The
greatest problem most female students will encounter is catcalls from men on
the streets. Moroccan women receive similar advances and are aware that, while
extremely annoying, such attention is seldom physically threatening. The
easiest way to deal with this problem is to ignore the comments and walk on
confidently. However, once your Arabic is good enough, it might prove
effective to stop and say, for example, “excuse me, I really don’t have an
interest in talking to you,” or, to persistent men in the medina where you
will be offered help to get around, “thank you, but I live here and know
how to find my way around,” or even a Moroccan greeting may be enough to
end the encounter. The last thing men in the streets are expecting is for you
to confront their advances, and this may also take away the thrill they get by
following you and speaking to you. Often, a single line will be enough for you
to be left alone.
Moroccan women and men also walk with a certain
ease and style that can only be understood by watching them, but this style is
learnable; especially because you too will begin to feel at home and this is
the key to other people accepting you in their environment.
While
Moroccan women rarely walk the streets alone or at night, you will always be
recognized as a foreigner and will be classified under the same category as the
many European and American tourists who often walk around town alone. However,
depending on the family you are living with, it is possible that your family
will expect you to be home by a certain hour and be accompanied if going
somewhere in the evening or at night.
Hustlers: You will inevitably be harassed by little boys and girls called faux guides who will try to help you through the city. It is wise to immediately say no or la, shukran. If hustlers do not stop bothering you, which is often the case, do not be afraid to be firm
and walk on by. Registered guides wear an official identity badge. They are
pleasant and efficient, and are licensed by the government as part of a greater
effort to increase the quality of tourism.
Beggars: You
will be approached for money from people of all ages, children to the elderly.
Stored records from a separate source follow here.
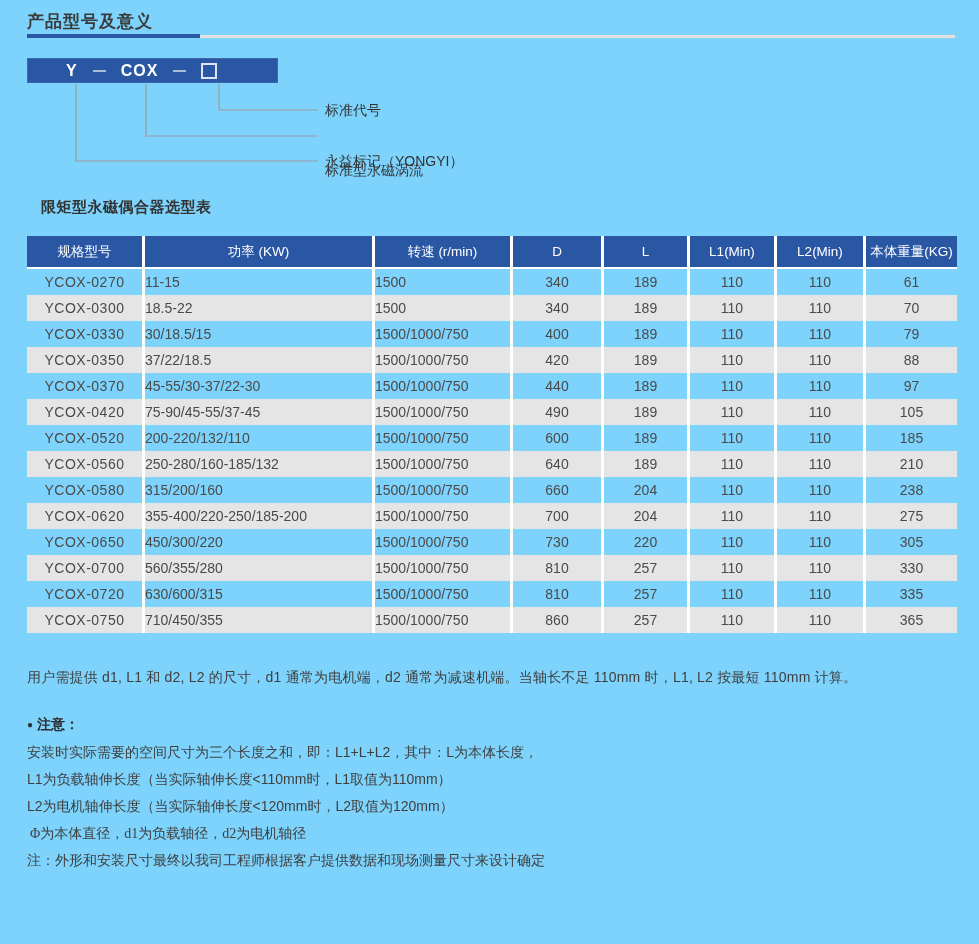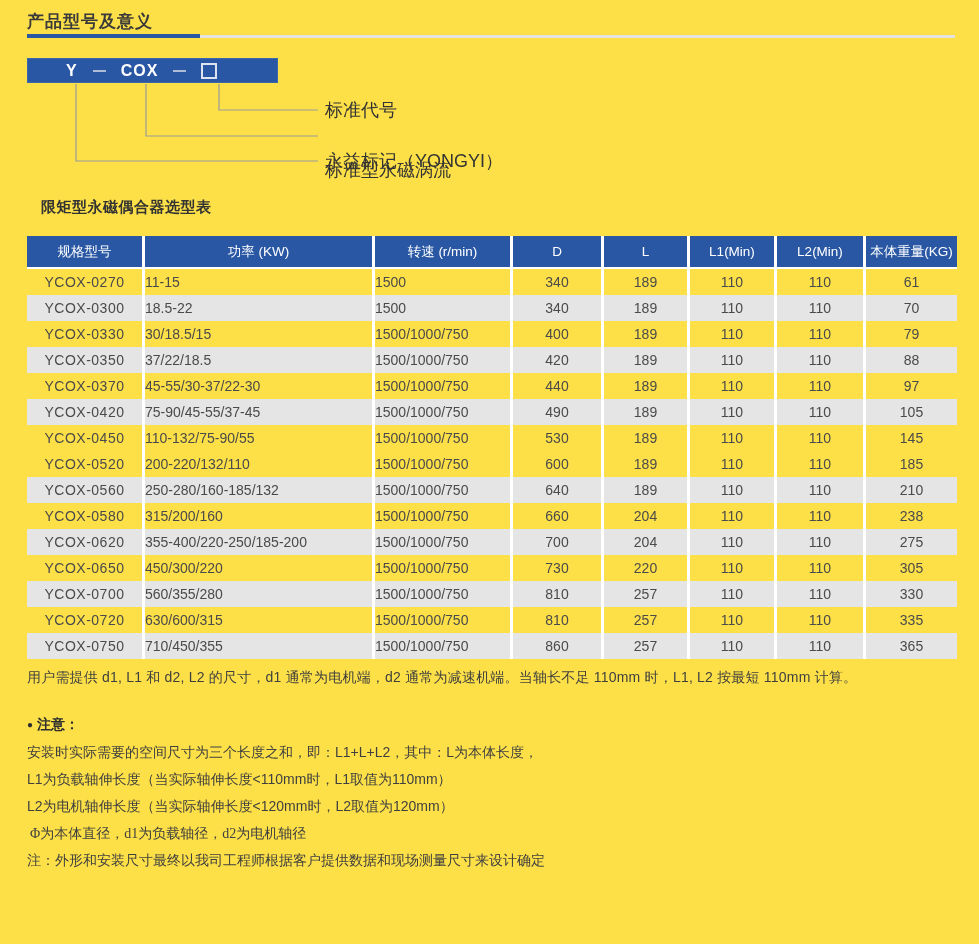"产品型号及意义" .page { background: #fde047 -> #7dd3fc }
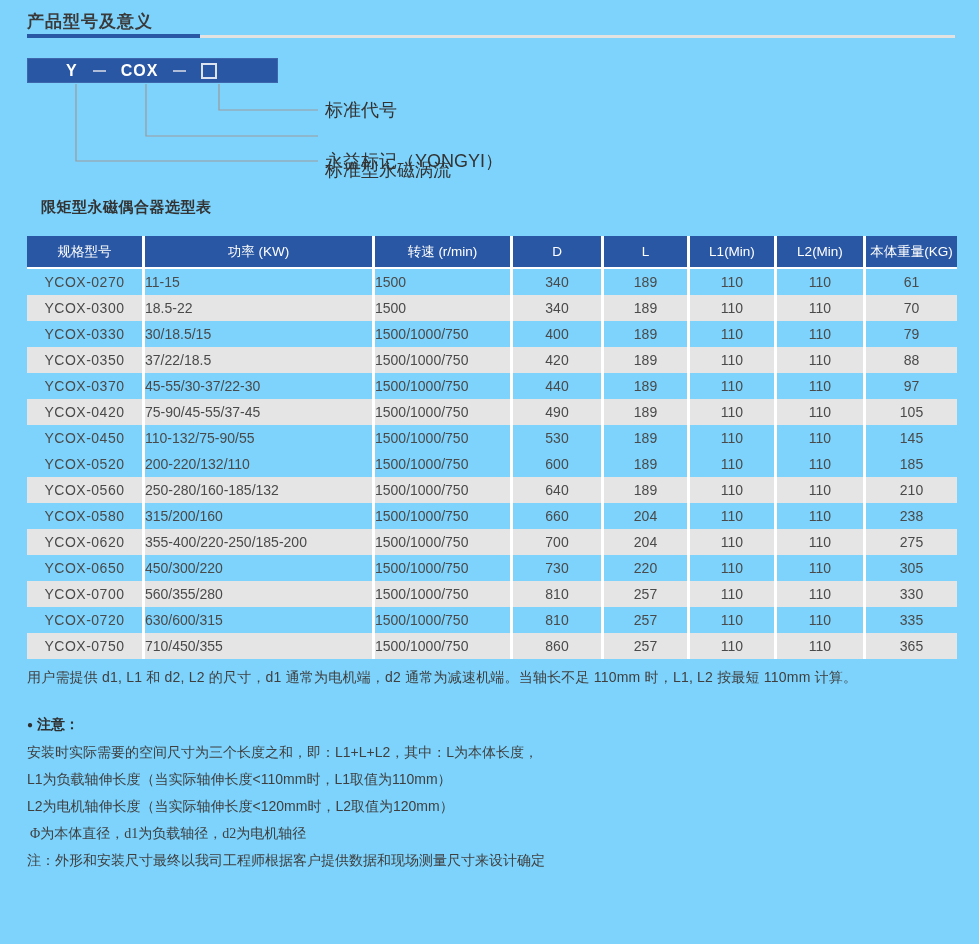"标准代号" .leader-label { font-size: 18px -> 14px }
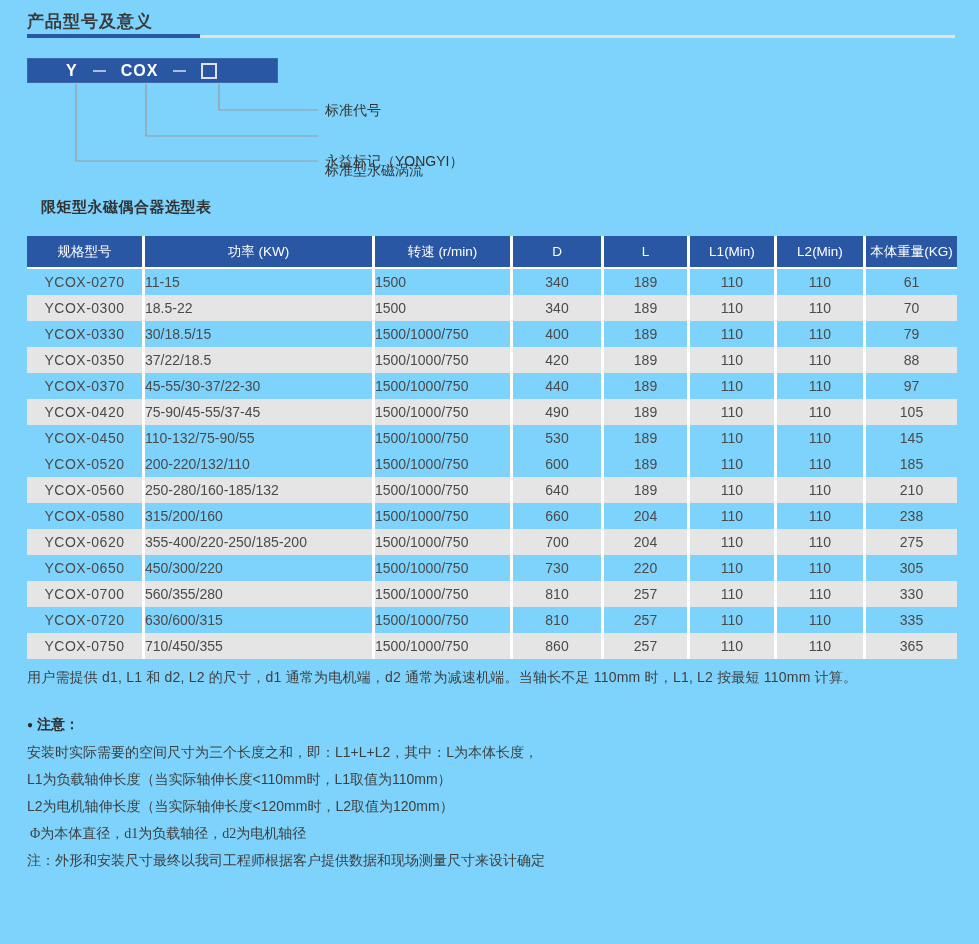"YCOX-0450" tr { html: <tr> <td>YCOX-0450</td> <td>110-132/75-90/55</td> <td>1500/1000/750</td> <td>530</td> <td>189</td> <td>110</td> <td>110</td> <td>145</td> </tr> -> none }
You are not obliged to patronize them, especially the children who ask for
everything from "stilo" (pen) to "One dirham." If you
would like to give something, by all means do, but be responsible and be
discrete, and in any case refrain when we are traveling as a group.
Gender
roles: The
place women are accorded in Moroccan society has seen significant
transformation in recent years. By way of example, two women were recently
elected to the Moroccan Parliament (one of the women is from Fez) and classes
at Morocco’s universities were once the exclusive prerogative of men but
are now fully coed. In Morocco’s September 27, 2002, parliamentary
elections, fully 30 seats were reserved for women by mutual agreement of all
parties fielding candidates. Nevertheless, traditional attitudes among both men
and women concerning the role of women are still very much in force. Public
places, such as bars and most cafes, are considered inappropriate for women, and
unmarried women (even if they are over 21) may have strict parental
supervision. In Morocco, women often go out of the house in pairs or groups, but you will rarely find a woman on the streets by herself after dark.
Except in good hotels,
women should never attempt to go to bars unaccompanied. This is partially
true for cafes, too, which tend to be male-only gathering places. The more
elegant pastry shop or juice-shop cafes are usually acceptable places for
women, especially sitting inside or upstairs with a companion. Naturally,
foreign women have a certain latitude that “respectable” Moroccan
women do not. However, even this cultural license has its limitations and its
price. Smoking in public by women is still considered somewhat risqué.
Intimate Relationships: Relations between men
and women in Morocco differ considerably from those in America and Europe. You
should try to be sensitive to these differences, as misunderstandings can lead
to hurt feelings, resentment, and, occasionally, physically threatening
situations. Strong, non-romantic friendships between members of the opposite
sex are far less common in Morocco than in Europe, and these are generally
formed and maintained within the structure of family gatherings, work, or
school. The occasional couples you see walking together or in cafes are usually
married or dating—a practice which is still not as common in Fez as in
other major Moroccan cities.
Should
you be interested in something more than a platonic friendship, whether you
are male or female, make sure you know what you’re getting into!
Outside of schoolyard flirtations, much of the dating that does go on in Fez
occurs with marriage as the eventual aim. Some couples, in fact, are not
allowed to date until after their engagement. If you have no intention of
getting married, it’s wise to make sure that the other party (and his
or her family) shares your feelings.
We might also note that
public displays of homosexuality are generally unacceptable in Morocco.